Homeless advocates, on the other hand, said that allowing cities to punish people who need a place to sleep would criminalize homelessness and ultimately make the crisis worse. Cities had been allowed to regulate encampments but couldn’t bar people from sleeping outdoors.
“Sleep is a biological necessity, not a crime,” Justice Sonia Sotomayor said, reading from the bench a dissent joined by her liberal colleagues.
“Punishing people for their status is ‘cruel and unusual’ under the Eighth Amendment,” she wrote in the dissent. ”It is quite possible, indeed likely, that these and similar ordinances will face more days in court.”
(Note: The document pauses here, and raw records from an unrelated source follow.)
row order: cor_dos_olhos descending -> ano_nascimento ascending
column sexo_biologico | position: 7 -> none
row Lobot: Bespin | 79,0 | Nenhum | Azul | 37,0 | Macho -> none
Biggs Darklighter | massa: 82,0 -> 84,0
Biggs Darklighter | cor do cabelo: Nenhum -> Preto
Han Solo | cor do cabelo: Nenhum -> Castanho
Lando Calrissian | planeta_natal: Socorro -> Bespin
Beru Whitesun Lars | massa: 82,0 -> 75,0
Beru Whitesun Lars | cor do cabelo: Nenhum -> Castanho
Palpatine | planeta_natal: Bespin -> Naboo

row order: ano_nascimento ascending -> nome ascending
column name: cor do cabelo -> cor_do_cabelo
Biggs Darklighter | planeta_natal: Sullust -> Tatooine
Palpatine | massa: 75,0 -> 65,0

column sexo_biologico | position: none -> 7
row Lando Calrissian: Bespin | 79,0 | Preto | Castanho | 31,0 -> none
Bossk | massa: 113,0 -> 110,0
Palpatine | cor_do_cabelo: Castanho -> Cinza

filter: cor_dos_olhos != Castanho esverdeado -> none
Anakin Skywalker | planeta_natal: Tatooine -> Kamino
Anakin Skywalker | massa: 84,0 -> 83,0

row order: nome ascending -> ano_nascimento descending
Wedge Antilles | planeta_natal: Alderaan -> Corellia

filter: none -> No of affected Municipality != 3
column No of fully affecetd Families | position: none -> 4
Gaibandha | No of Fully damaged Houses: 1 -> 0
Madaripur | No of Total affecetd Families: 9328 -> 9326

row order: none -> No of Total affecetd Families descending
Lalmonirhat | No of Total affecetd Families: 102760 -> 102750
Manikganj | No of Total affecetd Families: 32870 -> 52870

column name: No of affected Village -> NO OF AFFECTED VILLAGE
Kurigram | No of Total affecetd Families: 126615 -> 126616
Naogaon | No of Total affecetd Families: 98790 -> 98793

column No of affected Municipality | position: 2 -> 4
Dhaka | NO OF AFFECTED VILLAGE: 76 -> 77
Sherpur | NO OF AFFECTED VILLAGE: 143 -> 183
The case came from the rural Oregon town of Grants Pass, which appealed a ruling striking down local ordinances that fined people $295 for sleeping outside after tents began crowding public parks. The U.S. 9th Circuit Court of Appeals, which has jurisdiction over the nine Western states, has held since 2018 that such bans violate the Eighth Amendment in areas where there aren’t enough shelter beds.
Friday’s ruling comes after homelessness in the United States grew a dramatic 12% last year to its highest reported level, as soaring rents and a decline in coronavirus pandemic assistance combined to put housing out of reach for more people.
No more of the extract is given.